**Your instructions:** Word for word, print each record, dropping any image it holds.

---- Source material

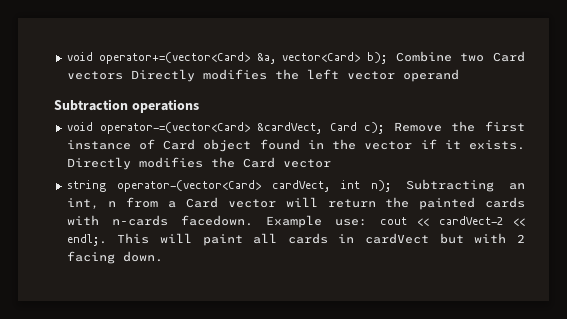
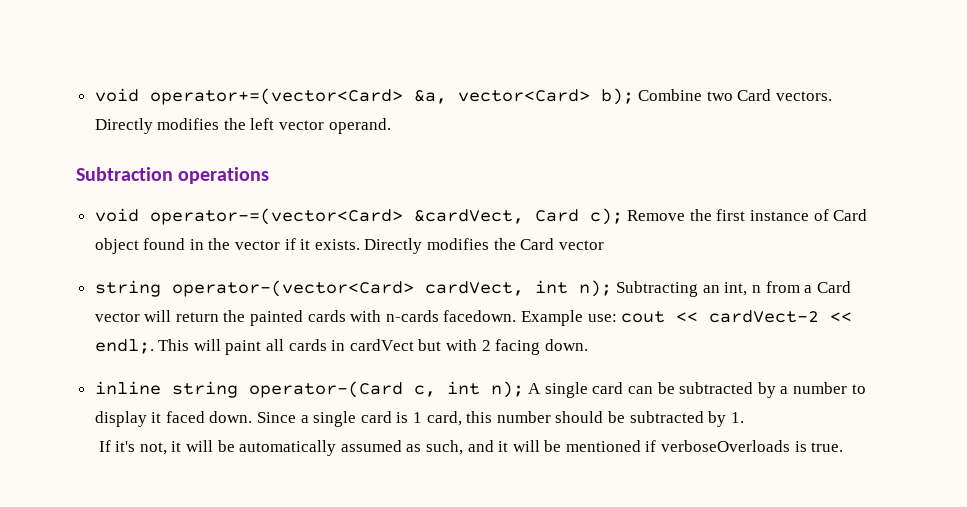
[66,71,123,80] vectors -> [776,91,833,101] vectors.
[402,69,459,82] operand -> [328,118,391,134] operand.
(163, 256) none -> [94,381,866,398] [94,411,744,427] [98,440,844,456] // inline string operator-(Card c, int n); A single card can be subtracted by a number to display it faced down. Since a single card is 1 card, this number should be subtracted by 1. // If it's not, it will be automatically assumed as such, and it will be mentioned if verboseOverloads is true.

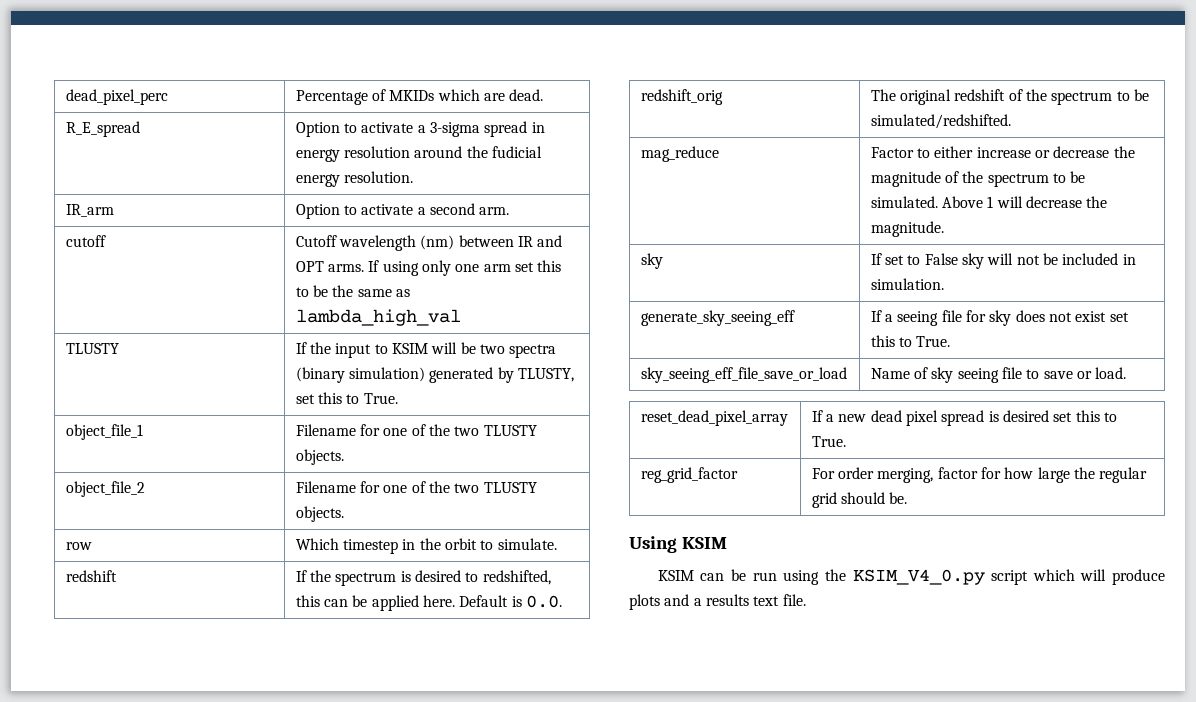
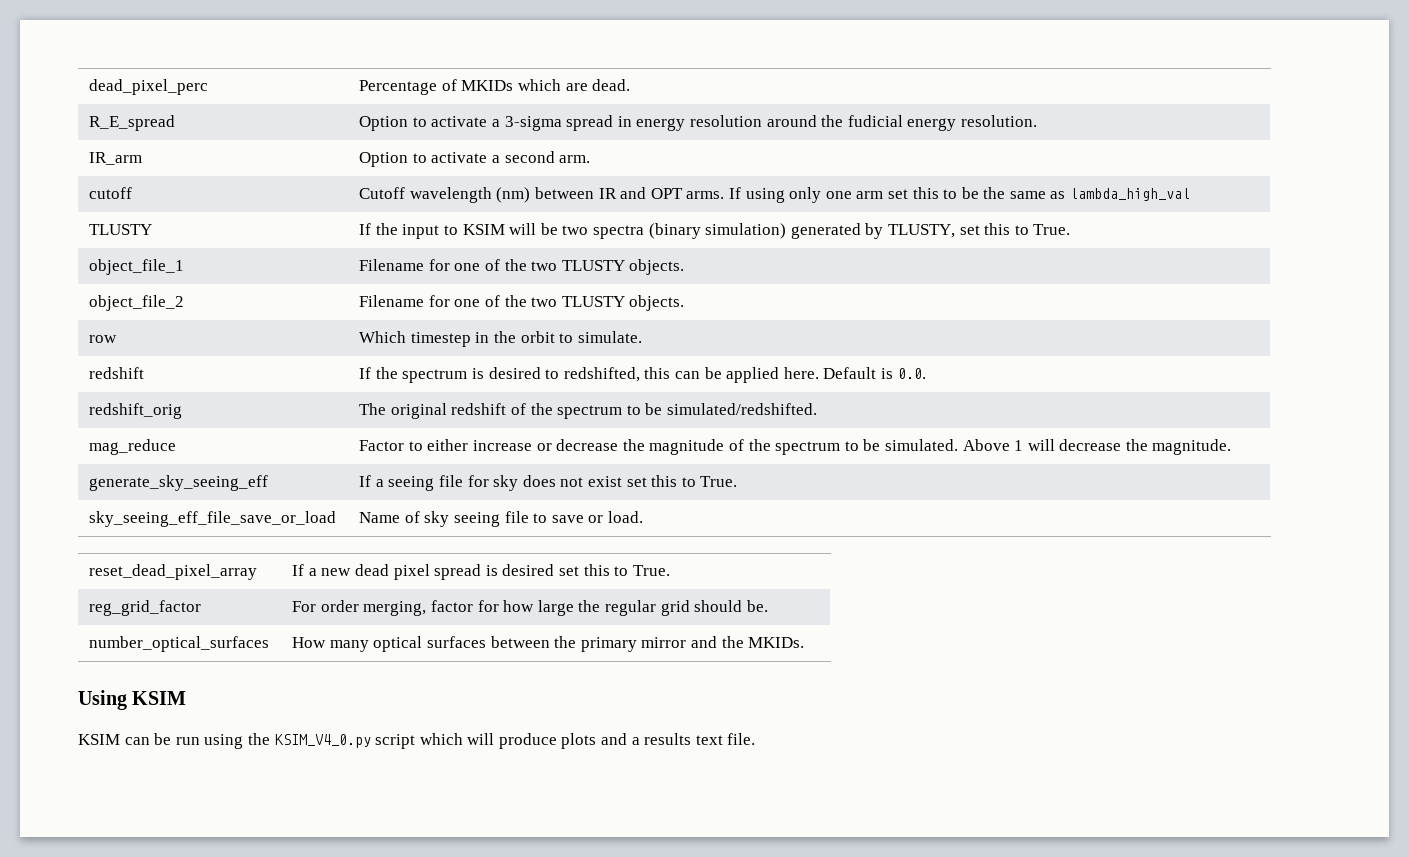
[640,253,663,269] [870,253,1136,269] [870,278,944,290] // sky | If set to False sky will not be included in simulation. -> (1232, 447) none
(908, 498) none -> [89,636,270,652] [292,636,805,652] // number_optical_surfaces | How many optical surfaces between the primary mirror and the MKIDs.

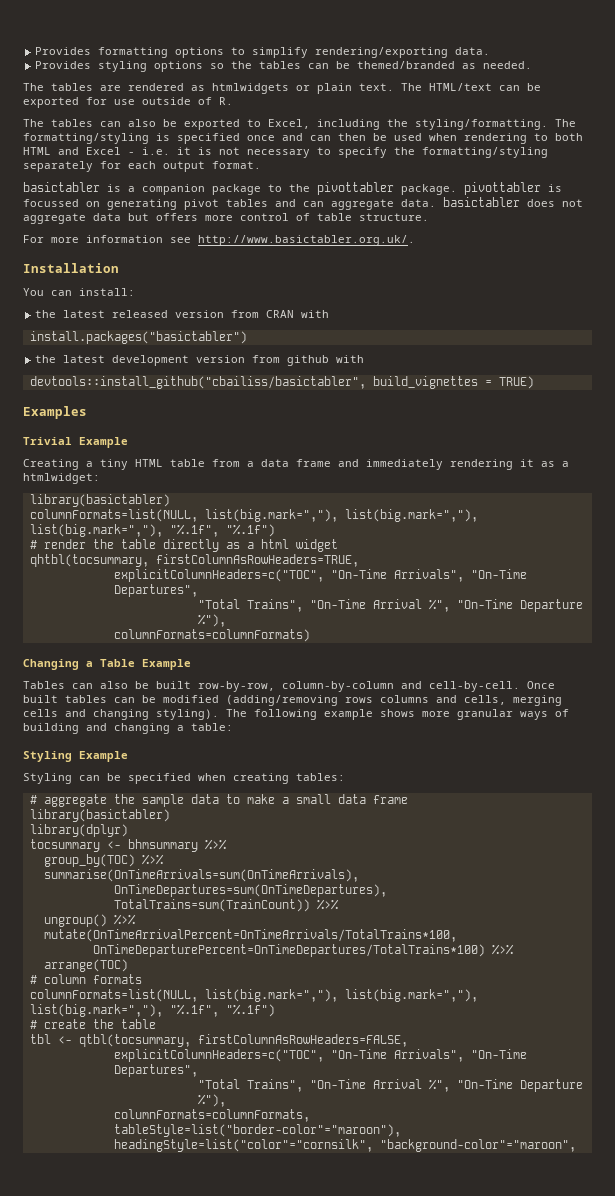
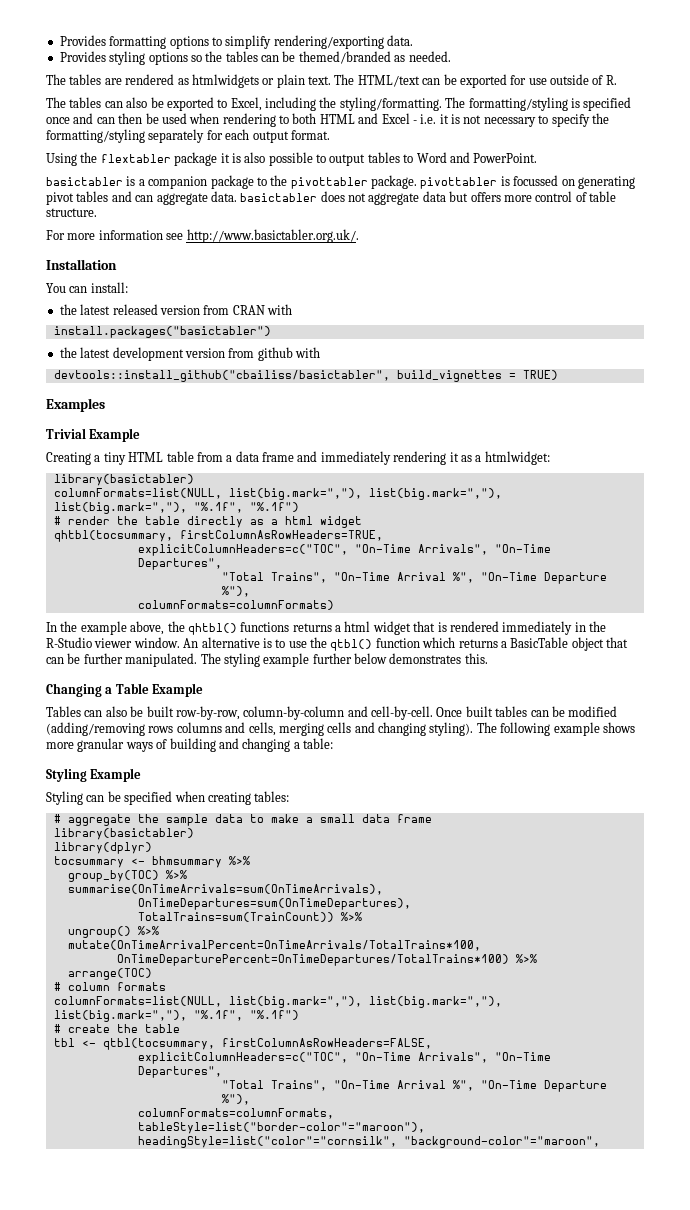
(261, 165) none -> [46,152,538,166] // Using the flextabler package it is also possible to output tables to Word and PowerPoint.
(310, 635) none -> [46,621,606,635] [46,637,628,651] [46,653,488,667] // In the example above, the qhtbl() functions returns a html widget that is rendered immediately in the R-Studio viewer window. An alternative is to use the qtbl() function which returns a BasicTable object that can be further manipulated. The styling example further below demonstrates this.

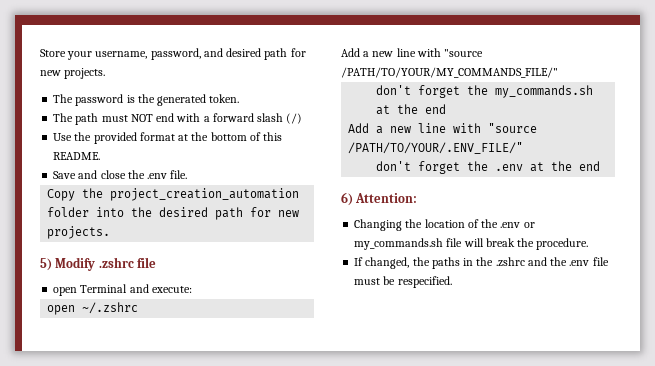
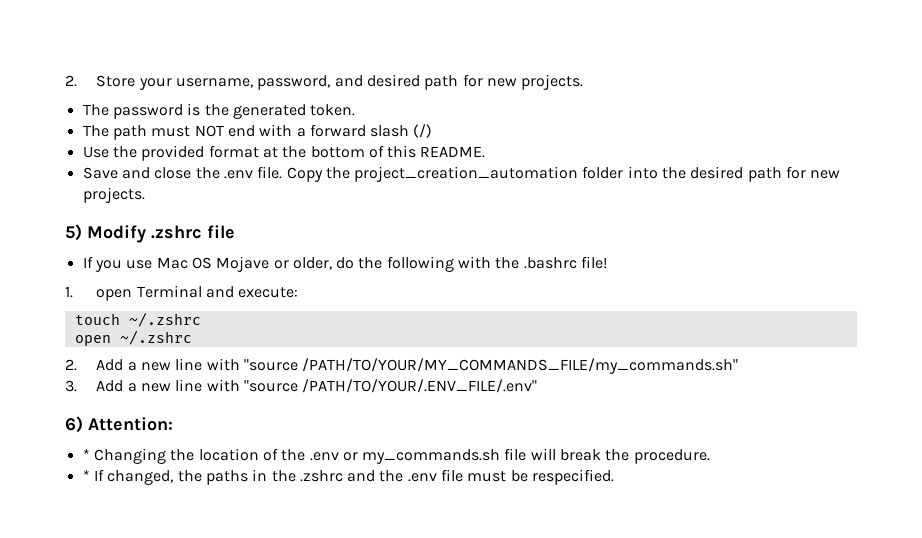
(40, 53) none -> [65,75,77,87] 2.
(188, 174) // -> (283, 172) none
(157, 262) none -> [82,256,608,272] [65,286,73,298] If you use Mac OS Mojave or older, do the following with the .bashrc file! // 1.
(192, 289) none -> [74,312,201,327] // touch ~/.zshrc
[341,48,484,57] [341,67,558,78] [376,85,594,98] [376,104,447,115] [348,123,538,134] [348,142,524,154] [376,161,601,174] Add a new line with "source /PATH/TO/YOUR/MY_COMMANDS_FILE/" // don't forget the my_commands.sh at the end // Add a new line with "source /PATH/TO/YOUR/.ENV_FILE/" // don't forget the .env at the end -> [65,358,739,374] [65,379,538,393] 2. Add a new line with "source /PATH/TO/YOUR/MY_COMMANDS_FILE/my_commands.sh" // 3. Add a new line with "source /PATH/TO/YOUR/.ENV_FILE/.env"
(418, 198) none -> [82,449,90,460] *
(589, 244) none -> [82,470,90,481] *

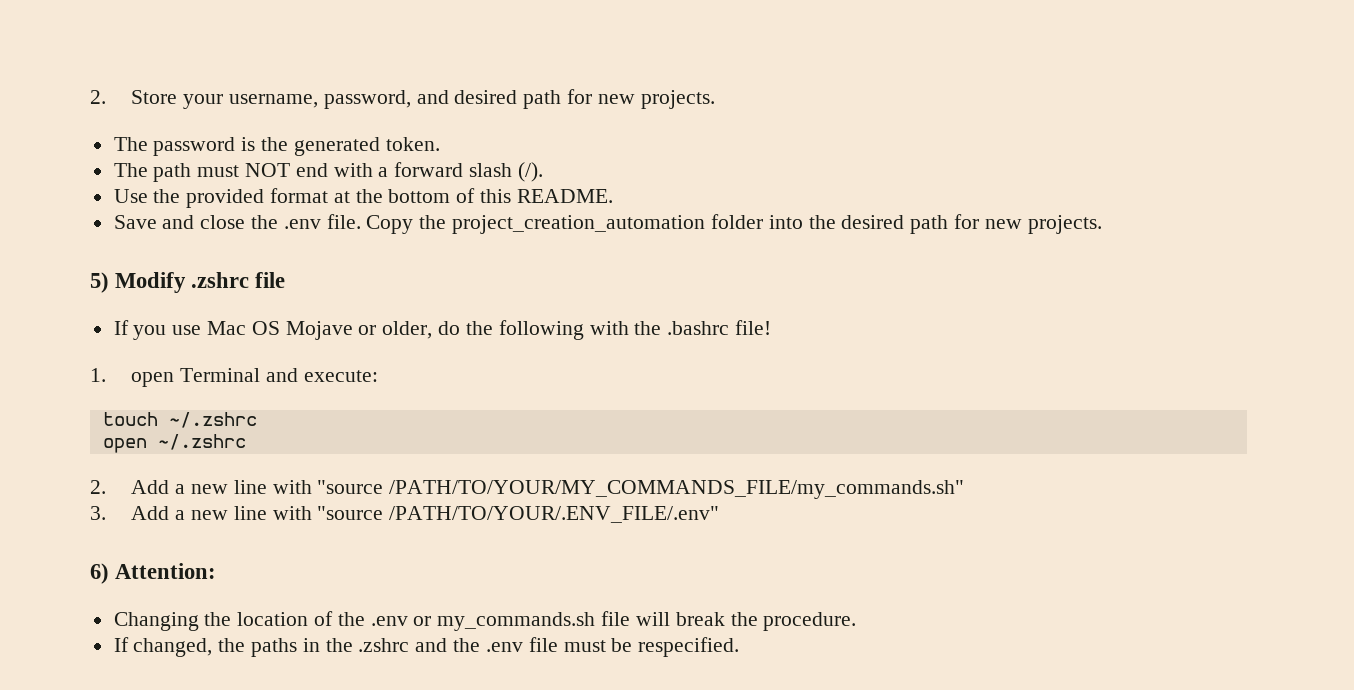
[413,124,433,138] (/) -> [517,162,543,182] (/).
[82,449,90,460] * -> (217, 571) none
[82,470,90,481] * -> (857, 621) none

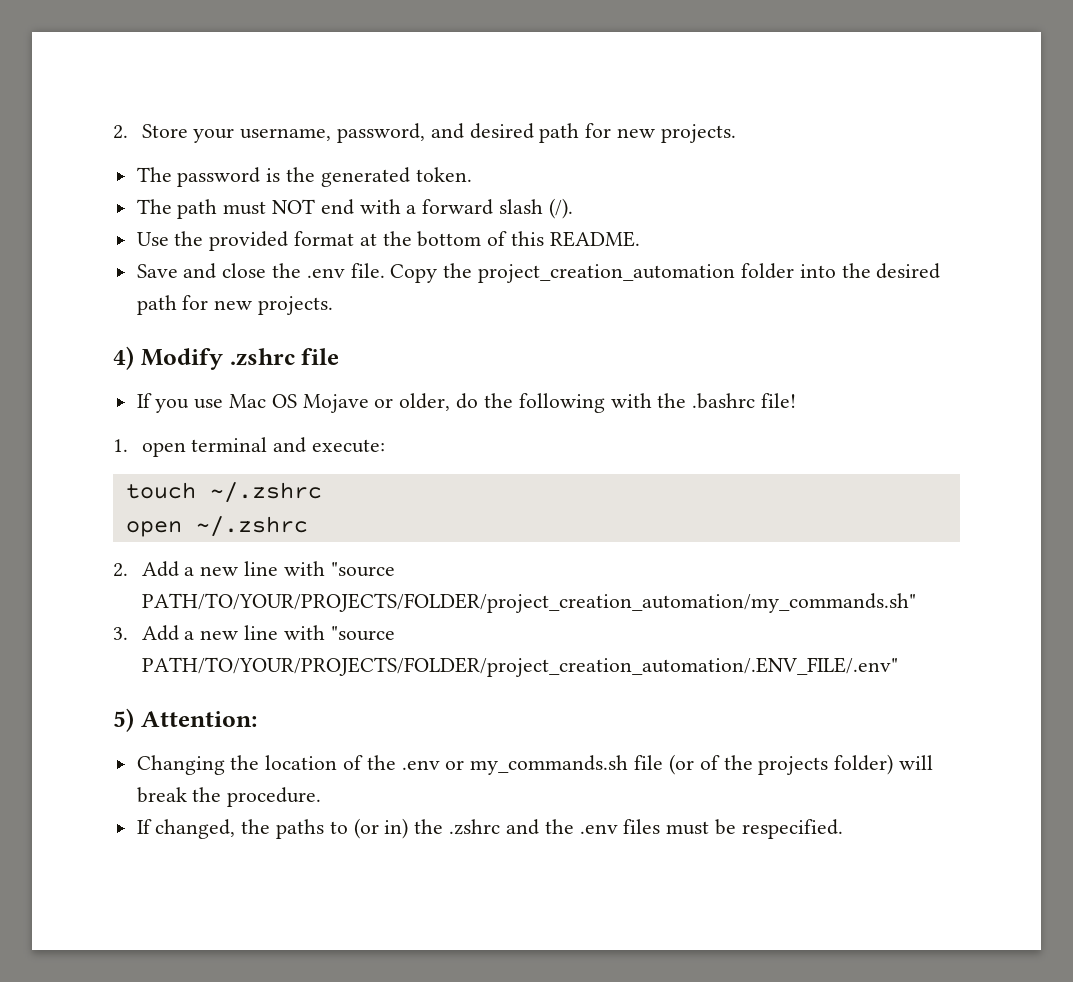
[90,272,109,293] 5) -> [113,346,134,370] 4)
[180,368,261,382] Terminal -> [191,437,268,452] terminal
[389,480,965,499] /PATH/TO/YOUR/MY_COMMANDS_FILE/my_commands.sh" -> [141,593,916,613] PATH/TO/YOUR/PROJECTS/FOLDER/project_creation_automation/my_commands.sh"
[389,506,720,523] [90,563,109,584] /PATH/TO/YOUR/.ENV_FILE/.env" // 6) -> [141,657,898,677] [113,708,134,732] PATH/TO/YOUR/PROJECTS/FOLDER/project_creation_automation/.ENV_FILE/.env" // 5)
(631, 618) none -> [668,754,894,775] (or of the projects folder)
[302,638,320,652] in -> [329,818,409,839] to (or in)
[528,637,558,652] file -> [623,819,661,834] files

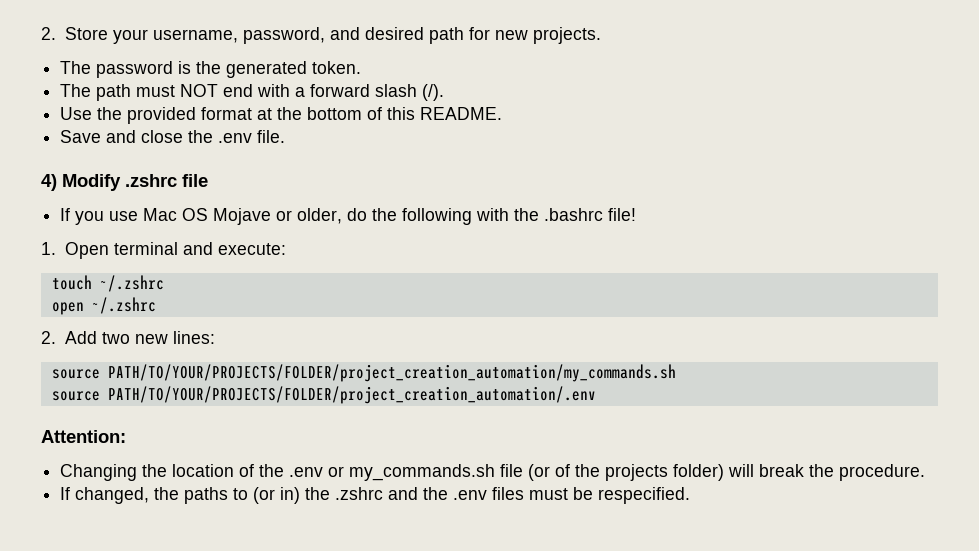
[390,263,941,283] [136,295,334,315] Copy the project_creation_automation folder into the desired path for new projects. -> (286, 136) none
[141,442,186,457] open -> [64,242,109,259] Open
[184,561,395,577] [141,593,916,613] [113,625,395,641] [141,657,898,677] [113,708,134,732] a new line with "source PATH/TO/YOUR/PROJECTS/FOLDER/project_creation_automation/my_commands.sh" // 3. Add a new line with "source PATH/TO/YOUR/PROJECTS/FOLDER/project_creation_automation/.ENV_FILE/.env" // 5) -> [101,331,215,344] [51,364,676,382] [51,386,596,404] two new lines: // source PATH/TO/YOUR/PROJECTS/FOLDER/project_creation_automation/my_commands.sh // source PATH/TO/YOUR/PROJECTS/FOLDER/project_creation_automation/.env //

--------

**Solution to this task:**
[66,71,123,80] vectors -> [776,91,833,101] vectors.
[402,69,459,82] operand -> [328,118,391,134] operand.
(163, 256) none -> [94,381,866,398] [94,411,744,427] [98,440,844,456] // inline string operator-(Card c, int n); A single card can be subtracted by a number to display it faced down. Since a single card is 1 card, this number should be subtracted by 1. // If it's not, it will be automatically assumed as such, and it will be mentioned if verboseOverloads is true.

[640,253,663,269] [870,253,1136,269] [870,278,944,290] // sky | If set to False sky will not be included in simulation. -> (1232, 447) none
(908, 498) none -> [89,636,270,652] [292,636,805,652] // number_optical_surfaces | How many optical surfaces between the primary mirror and the MKIDs.

(261, 165) none -> [46,152,538,166] // Using the flextabler package it is also possible to output tables to Word and PowerPoint.
(310, 635) none -> [46,621,606,635] [46,637,628,651] [46,653,488,667] // In the example above, the qhtbl() functions returns a html widget that is rendered immediately in the R-Studio viewer window. An alternative is to use the qtbl() function which returns a BasicTable object that can be further manipulated. The styling example further below demonstrates this.

(40, 53) none -> [65,75,77,87] 2.
(188, 174) // -> (283, 172) none
(157, 262) none -> [82,256,608,272] [65,286,73,298] If you use Mac OS Mojave or older, do the following with the .bashrc file! // 1.
(192, 289) none -> [74,312,201,327] // touch ~/.zshrc
[341,48,484,57] [341,67,558,78] [376,85,594,98] [376,104,447,115] [348,123,538,134] [348,142,524,154] [376,161,601,174] Add a new line with "source /PATH/TO/YOUR/MY_COMMANDS_FILE/" // don't forget the my_commands.sh at the end // Add a new line with "source /PATH/TO/YOUR/.ENV_FILE/" // don't forget the .env at the end -> [65,358,739,374] [65,379,538,393] 2. Add a new line with "source /PATH/TO/YOUR/MY_COMMANDS_FILE/my_commands.sh" // 3. Add a new line with "source /PATH/TO/YOUR/.ENV_FILE/.env"
(418, 198) none -> [82,449,90,460] *
(589, 244) none -> [82,470,90,481] *

[413,124,433,138] (/) -> [517,162,543,182] (/).
[82,449,90,460] * -> (217, 571) none
[82,470,90,481] * -> (857, 621) none

[90,272,109,293] 5) -> [113,346,134,370] 4)
[180,368,261,382] Terminal -> [191,437,268,452] terminal
[389,480,965,499] /PATH/TO/YOUR/MY_COMMANDS_FILE/my_commands.sh" -> [141,593,916,613] PATH/TO/YOUR/PROJECTS/FOLDER/project_creation_automation/my_commands.sh"
[389,506,720,523] [90,563,109,584] /PATH/TO/YOUR/.ENV_FILE/.env" // 6) -> [141,657,898,677] [113,708,134,732] PATH/TO/YOUR/PROJECTS/FOLDER/project_creation_automation/.ENV_FILE/.env" // 5)
(631, 618) none -> [668,754,894,775] (or of the projects folder)
[302,638,320,652] in -> [329,818,409,839] to (or in)
[528,637,558,652] file -> [623,819,661,834] files

[390,263,941,283] [136,295,334,315] Copy the project_creation_automation folder into the desired path for new projects. -> (286, 136) none
[141,442,186,457] open -> [64,242,109,259] Open
[184,561,395,577] [141,593,916,613] [113,625,395,641] [141,657,898,677] [113,708,134,732] a new line with "source PATH/TO/YOUR/PROJECTS/FOLDER/project_creation_automation/my_commands.sh" // 3. Add a new line with "source PATH/TO/YOUR/PROJECTS/FOLDER/project_creation_automation/.ENV_FILE/.env" // 5) -> [101,331,215,344] [51,364,676,382] [51,386,596,404] two new lines: // source PATH/TO/YOUR/PROJECTS/FOLDER/project_creation_automation/my_commands.sh // source PATH/TO/YOUR/PROJECTS/FOLDER/project_creation_automation/.env //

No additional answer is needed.